Uma frota destes robots Minions de baixo custo poderia melhorar a nossa compreensão das correntes oceânicas e do transporte de CO2 nos oceanos
Melissa Omand, uma investigadora, como Godi Fischer da Universidade de Rhode Island, é uma especialista em robótica subaquática. Ela desenvolveu pequenos flutuadores submarinos a que deu o nome de “Minions” [de isopycnal em miniatura, mas também uma referência aos personagens da série de filmes animados] para seguir o movimento do carbono [sob a forma de dióxido de carbono, ou CO2] nos oceanos.
Preço Acessível
Cada Minion transporta uma pequena câmara, semelhante a um smartphone, e um microprocessador Raspberry Pi, graças ao qual pode seguir pequenas partículas de matéria orgânica (principalmente excrementos de peixe). Esta “neve marinha”, como é chamada, cai da superfície para o abismo e decompõe-se tão lentamente que pode persistir durante milhares de anos. Constitui assim um importante reservatório de dióxido de carbono, onde é armazenado de tal forma que não contribui para o aquecimento global. Equipado com rastreadores Godi Fisher, uma frota destes robots Minions de baixo custo poderia melhorar a nossa compreensão das correntes oceânicas e do transporte de CO2 nos oceanos.

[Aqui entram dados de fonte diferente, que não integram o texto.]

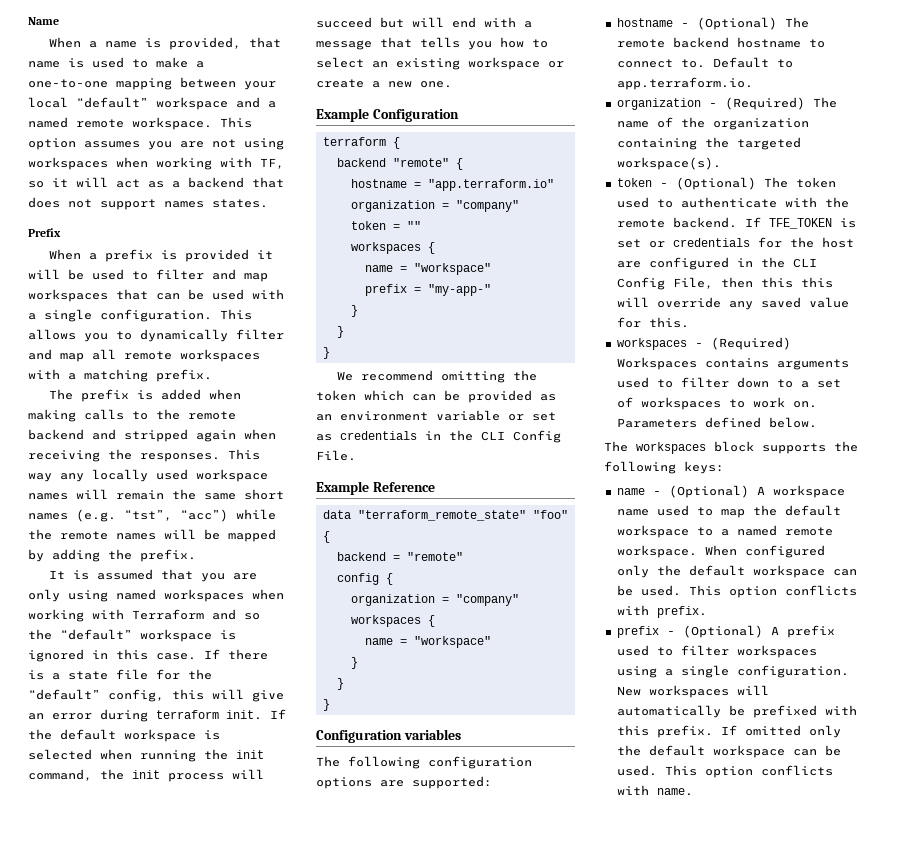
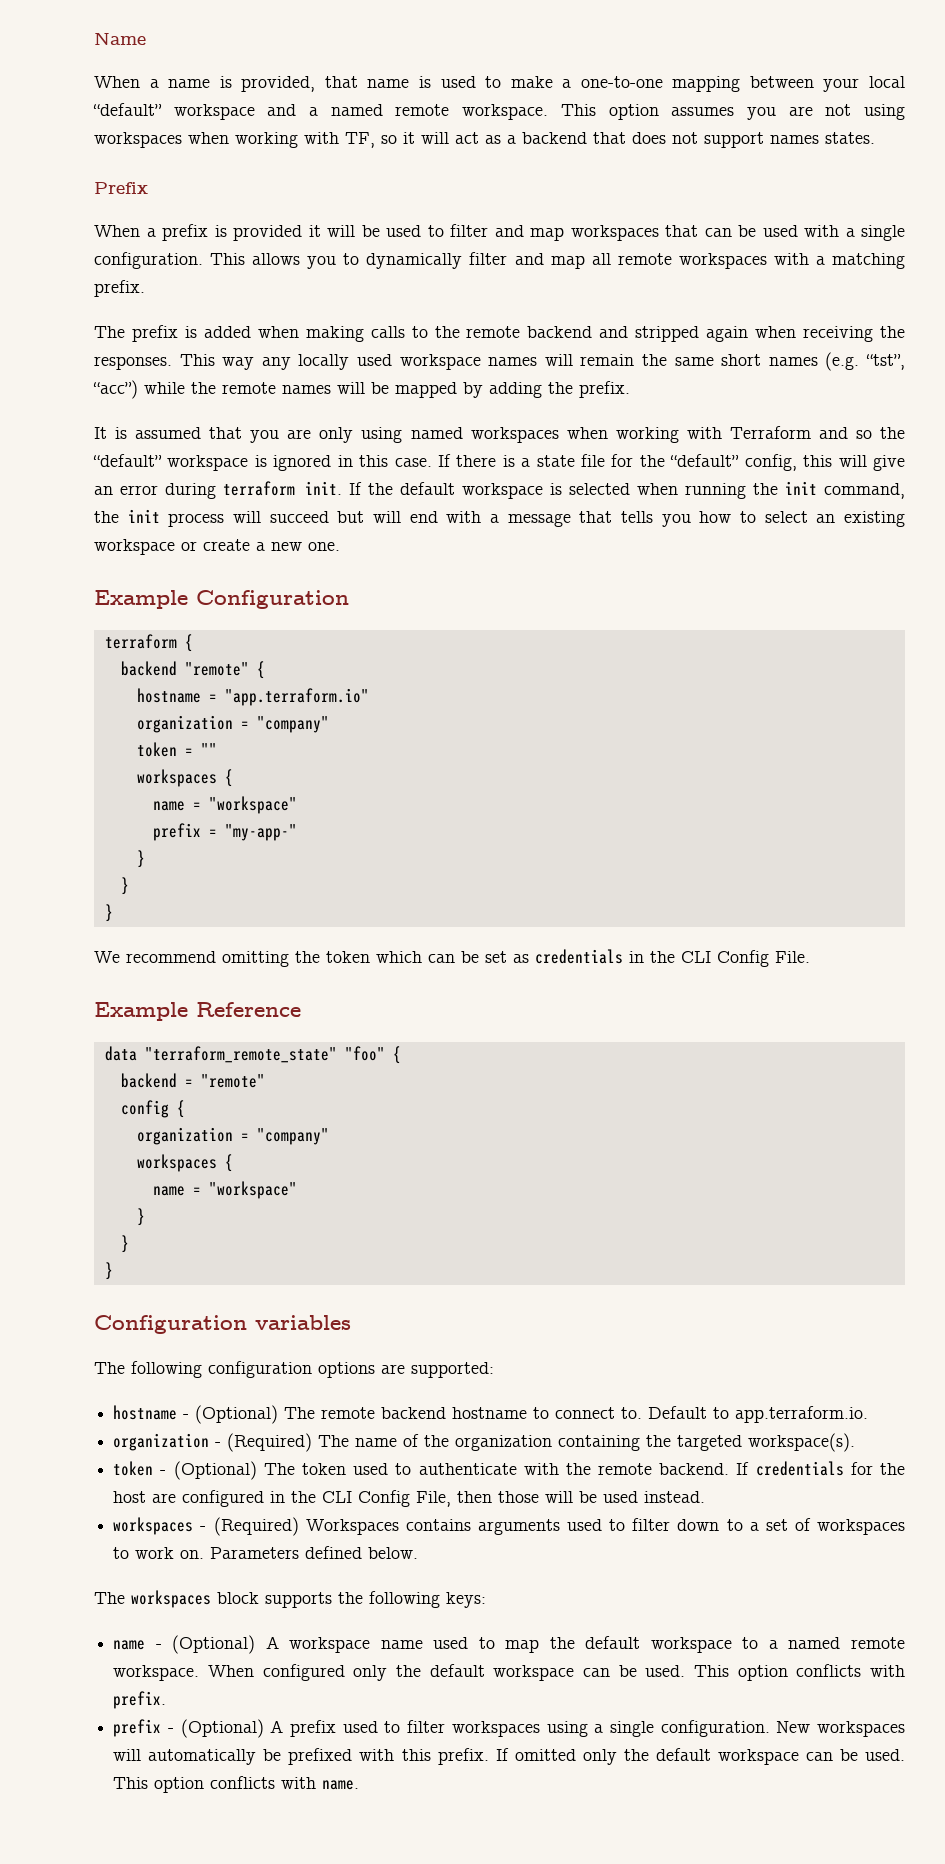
- We recommend omitting the token which can be provided as an environment variable or set as credentials in the CLI Config File.
+ We recommend omitting the token which can be set as credentials in the CLI Config File.
- If TFE_TOKEN is set or credentials for the host are configured in the CLI Config File, then this this will override any saved value for this.
+ If credentials for the host are configured in the CLI Config File, then those will be used instead.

De acordo com Melissa Omand, eles poderiam ajudar alguns projectos de aterros de CO2 nas águas profundas. Um farol Sofar, tal como fabricado pela WHOI, custa cerca de 100 mil dólares, excluindo os custos de implementação. O lançamento de vários milhares deles custaria tanto como o de um único satélite GPS. Sendo a WHOI uma instituição científica, é lógico que as primeiras aplicações serão científicas. No entanto, tal como no caso do GPS, uma vez instalada a infra-estrutura, algumas pessoas irão certamente encontrar aplicações comerciais para a mesma. Ninguém pode dizer como a humanidade irá utilizar os oceanos nas próximas décadas – mas a existência de bons faróis deve contribuir para isso.